▸ **WORK REQUEST**: From the records below, transcribe only the lines running from the one with "Jan: 0.07 -> none" through the one with "Jun: none -> 0.024". Keep both of those end lines.

▸ **DATASET EXTRACT**:

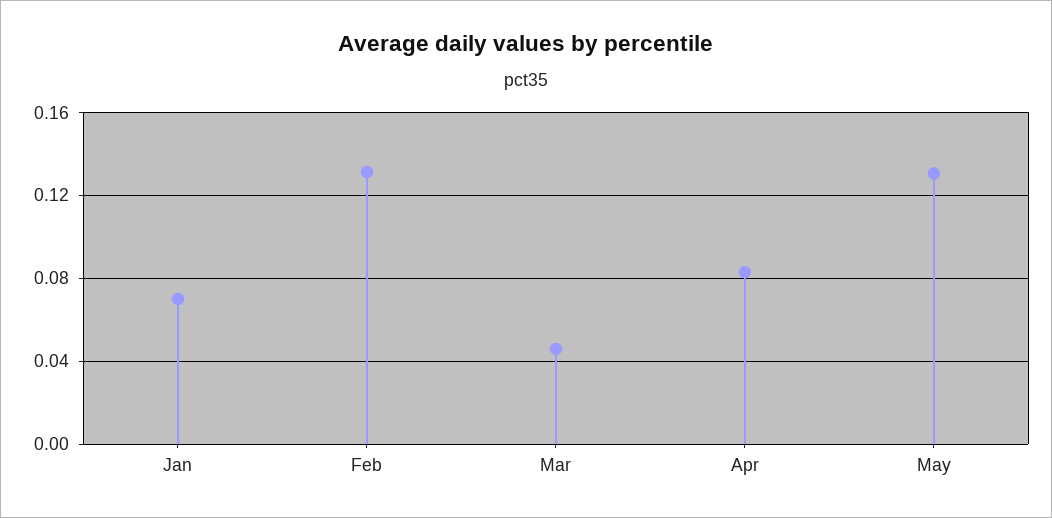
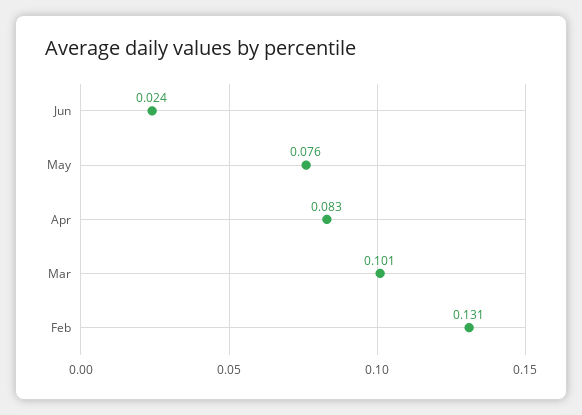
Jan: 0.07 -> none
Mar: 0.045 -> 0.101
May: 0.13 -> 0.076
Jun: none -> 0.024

==

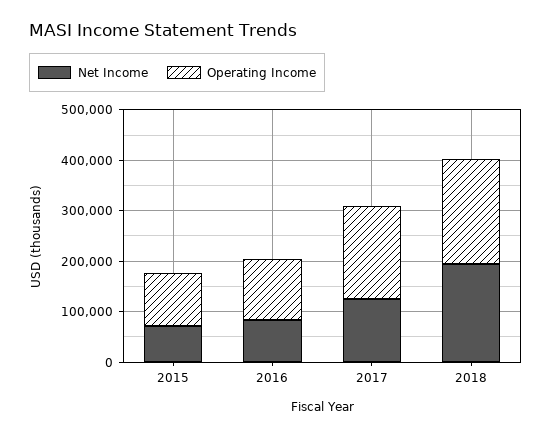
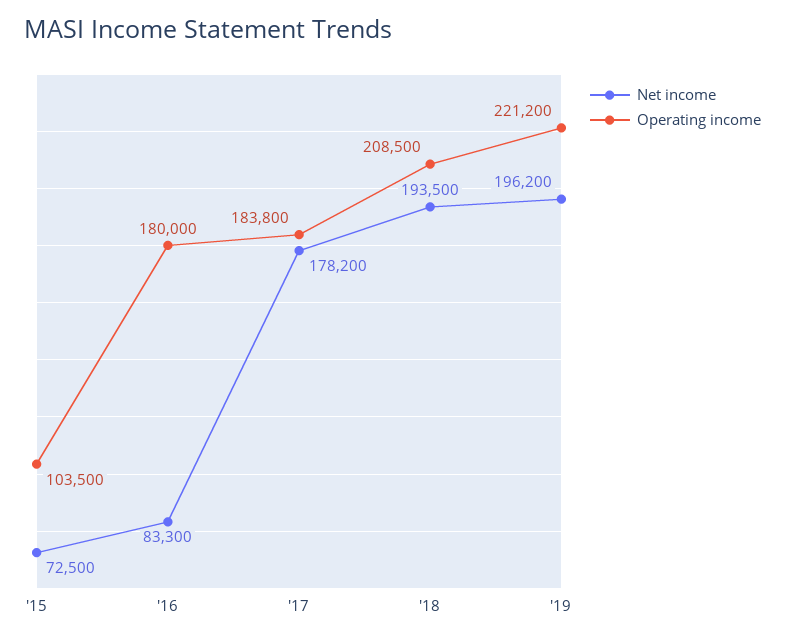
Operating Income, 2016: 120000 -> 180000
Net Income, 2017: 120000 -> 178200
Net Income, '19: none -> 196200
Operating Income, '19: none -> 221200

▸ **THE ANSWER**:
Jan: 0.07 -> none
Mar: 0.045 -> 0.101
May: 0.13 -> 0.076
Jun: none -> 0.024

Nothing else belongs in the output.